--- Exercise description ---
Take the entries below and reproduce exactly the portion that begins at the line containing "(179, 745) none" and ends at the line containing "(373, 354) none", keeping both ends, dropping pictures, and adding nothing else.

--- Recorded data ---
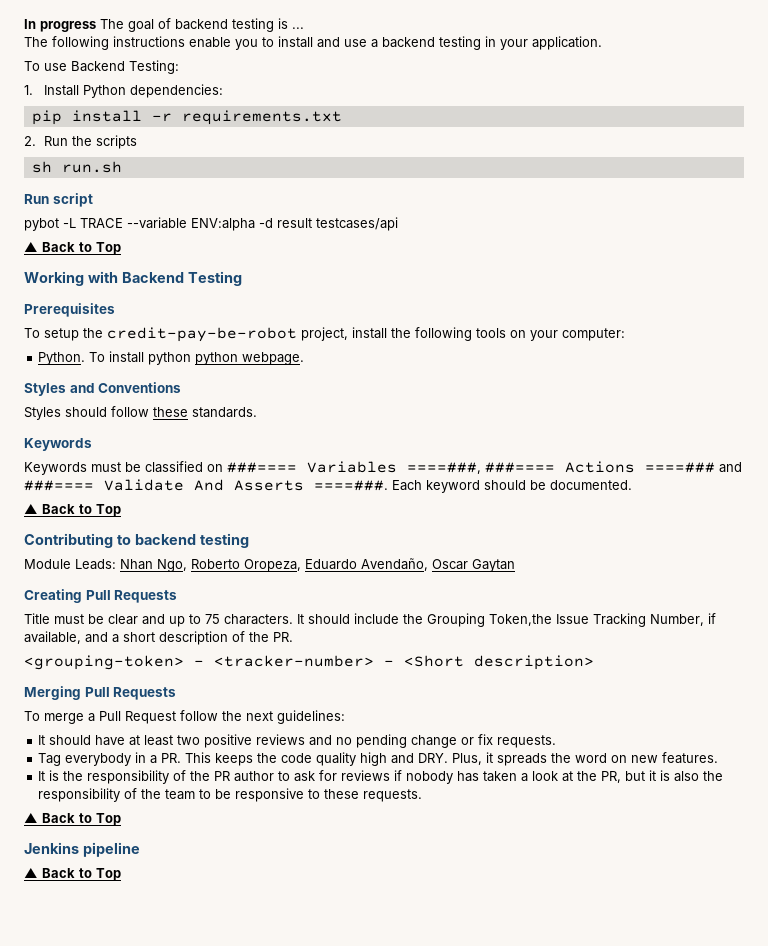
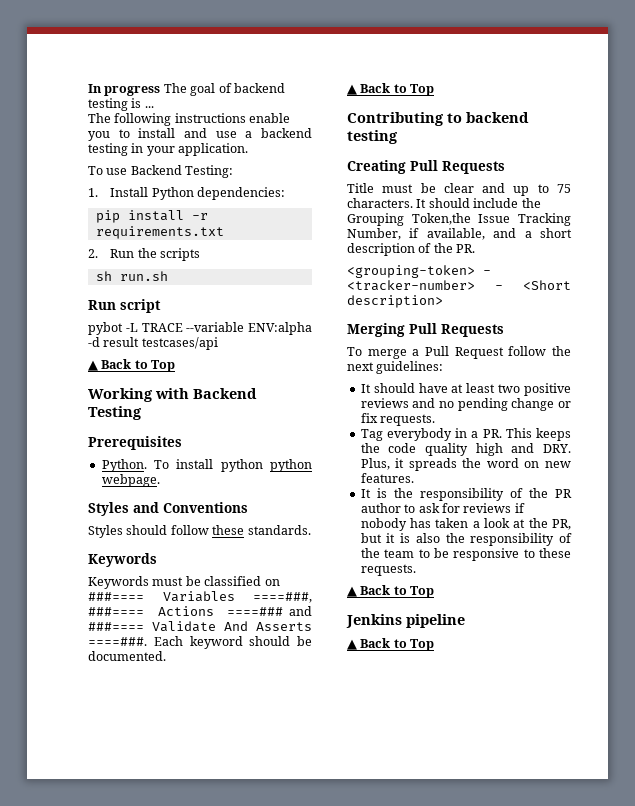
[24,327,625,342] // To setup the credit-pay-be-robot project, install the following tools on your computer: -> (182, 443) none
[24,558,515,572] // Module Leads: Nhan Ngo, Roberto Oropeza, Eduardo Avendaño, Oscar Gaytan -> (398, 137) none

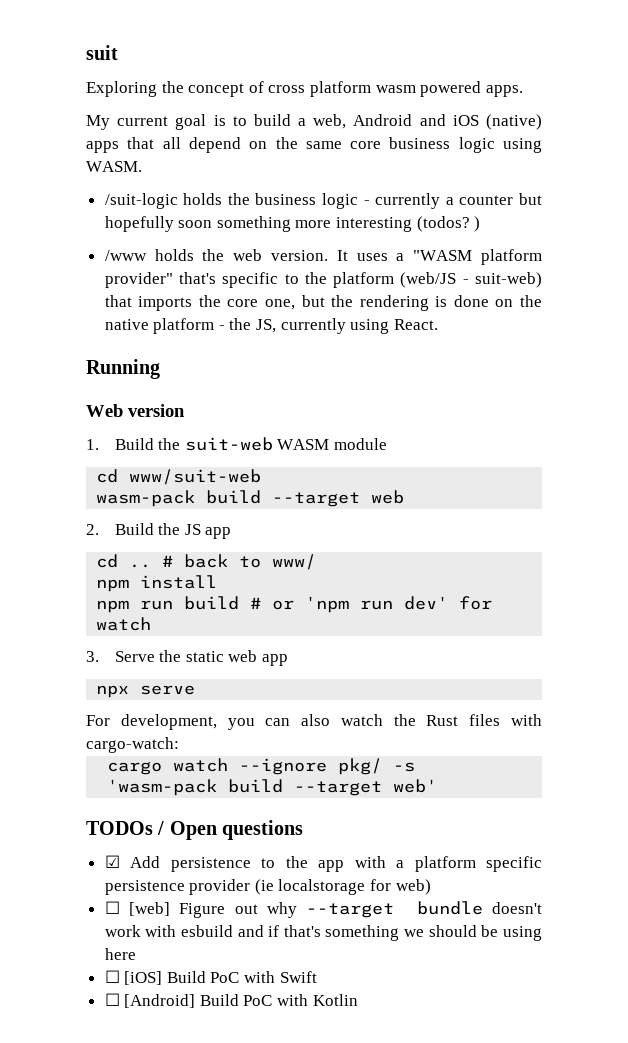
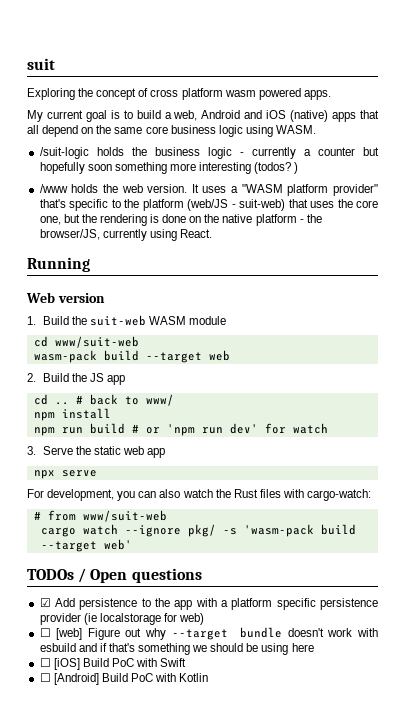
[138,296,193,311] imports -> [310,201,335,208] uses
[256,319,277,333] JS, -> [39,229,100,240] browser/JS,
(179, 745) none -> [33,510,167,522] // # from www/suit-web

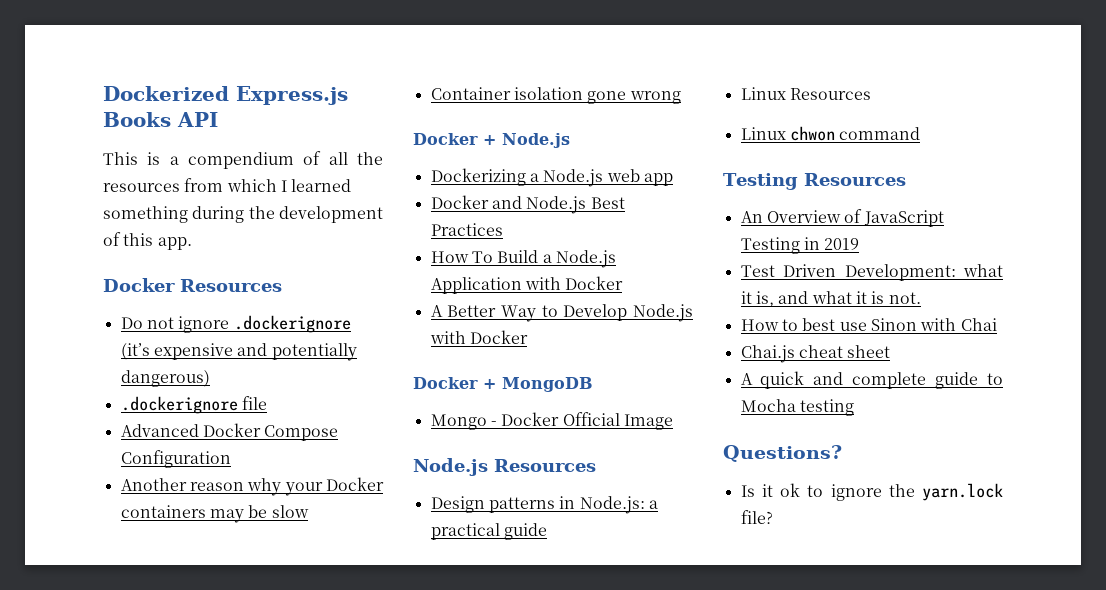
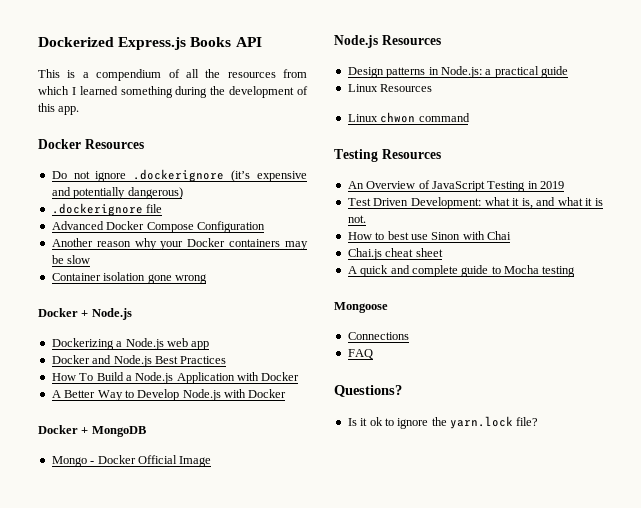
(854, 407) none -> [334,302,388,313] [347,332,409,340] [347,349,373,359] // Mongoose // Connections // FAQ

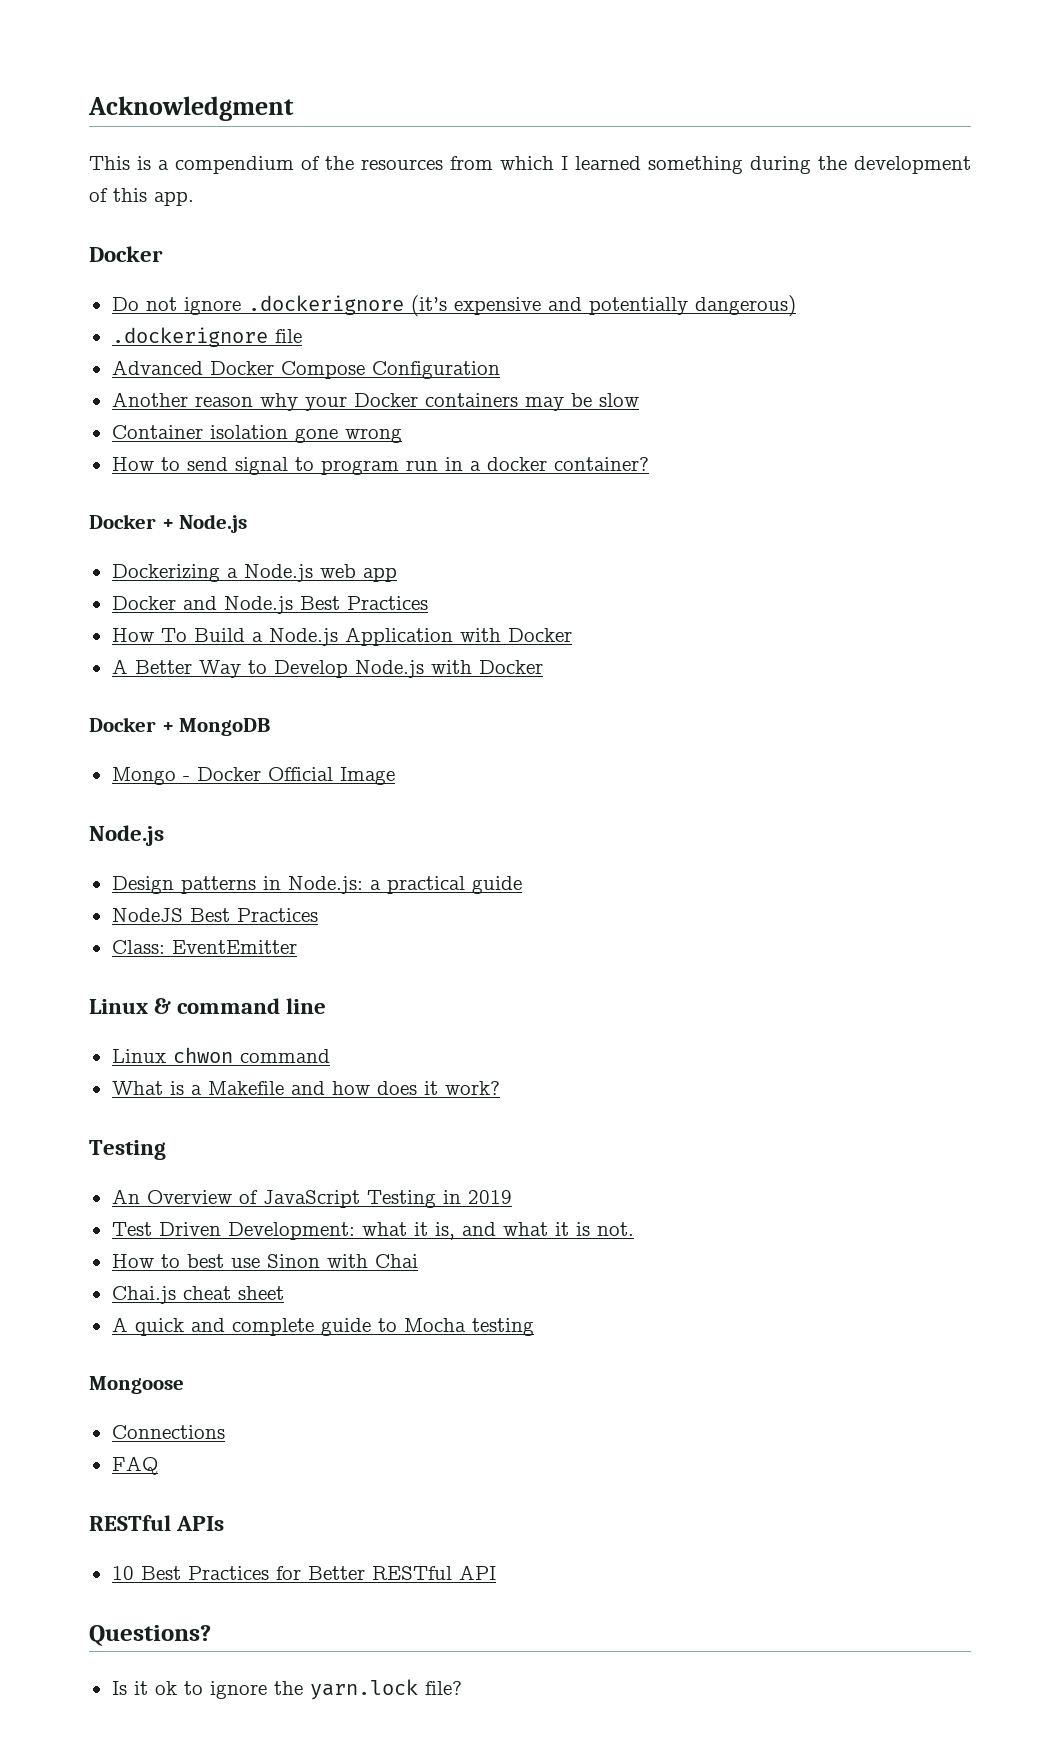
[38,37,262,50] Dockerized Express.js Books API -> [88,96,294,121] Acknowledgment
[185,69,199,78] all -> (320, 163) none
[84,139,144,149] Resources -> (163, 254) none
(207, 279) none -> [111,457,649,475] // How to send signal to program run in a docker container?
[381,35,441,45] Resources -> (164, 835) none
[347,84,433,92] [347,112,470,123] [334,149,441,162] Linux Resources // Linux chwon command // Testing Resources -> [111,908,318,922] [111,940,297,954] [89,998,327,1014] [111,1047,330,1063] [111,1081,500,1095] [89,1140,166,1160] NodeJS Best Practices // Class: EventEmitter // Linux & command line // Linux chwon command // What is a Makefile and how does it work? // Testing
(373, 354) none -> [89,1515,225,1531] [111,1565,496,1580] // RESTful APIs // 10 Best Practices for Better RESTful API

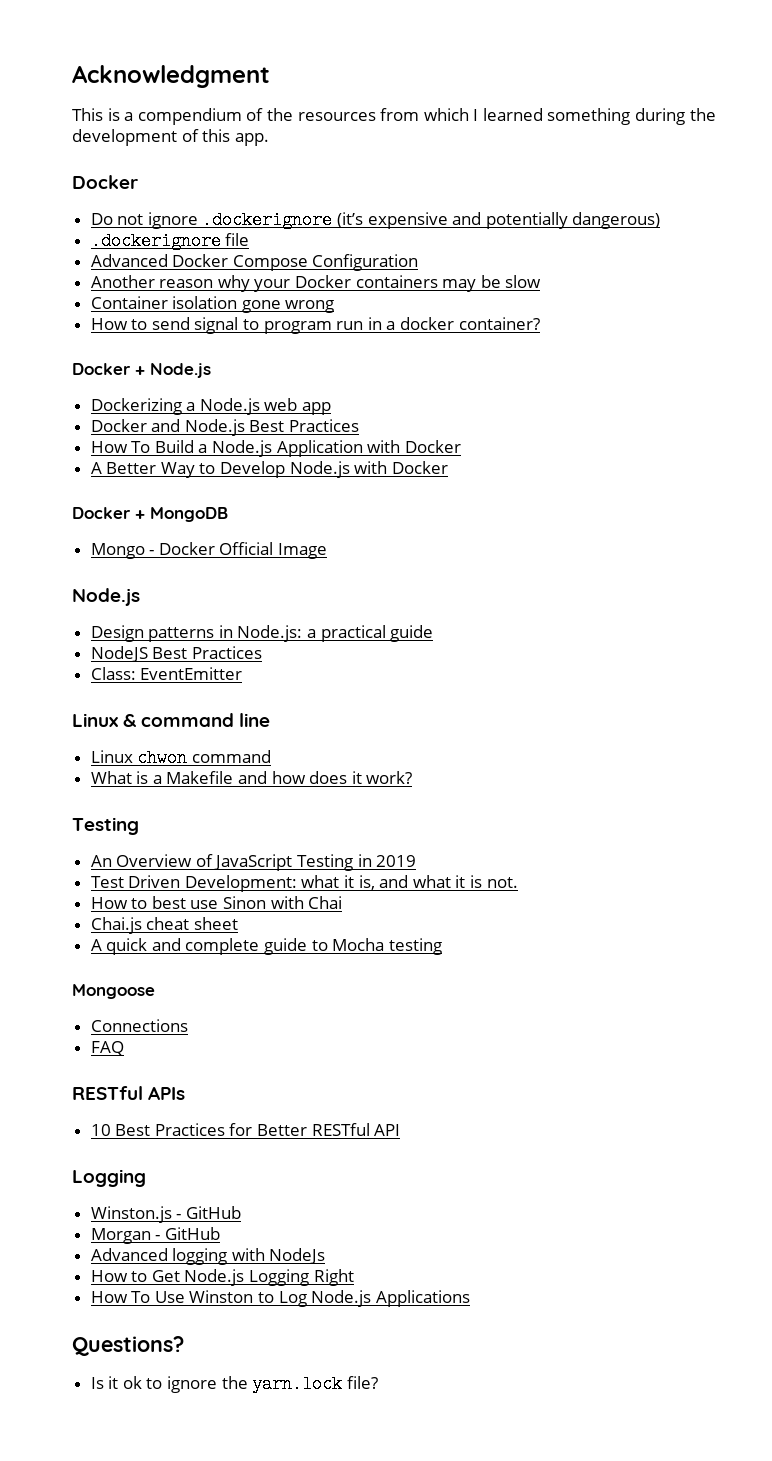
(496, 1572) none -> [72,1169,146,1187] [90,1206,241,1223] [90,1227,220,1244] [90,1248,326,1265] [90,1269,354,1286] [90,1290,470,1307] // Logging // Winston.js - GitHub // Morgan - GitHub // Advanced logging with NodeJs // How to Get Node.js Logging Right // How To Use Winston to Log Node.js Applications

--- Response ---
(179, 745) none -> [33,510,167,522] // # from www/suit-web

(854, 407) none -> [334,302,388,313] [347,332,409,340] [347,349,373,359] // Mongoose // Connections // FAQ

[38,37,262,50] Dockerized Express.js Books API -> [88,96,294,121] Acknowledgment
[185,69,199,78] all -> (320, 163) none
[84,139,144,149] Resources -> (163, 254) none
(207, 279) none -> [111,457,649,475] // How to send signal to program run in a docker container?
[381,35,441,45] Resources -> (164, 835) none
[347,84,433,92] [347,112,470,123] [334,149,441,162] Linux Resources // Linux chwon command // Testing Resources -> [111,908,318,922] [111,940,297,954] [89,998,327,1014] [111,1047,330,1063] [111,1081,500,1095] [89,1140,166,1160] NodeJS Best Practices // Class: EventEmitter // Linux & command line // Linux chwon command // What is a Makefile and how does it work? // Testing
(373, 354) none -> [89,1515,225,1531] [111,1565,496,1580] // RESTful APIs // 10 Best Practices for Better RESTful API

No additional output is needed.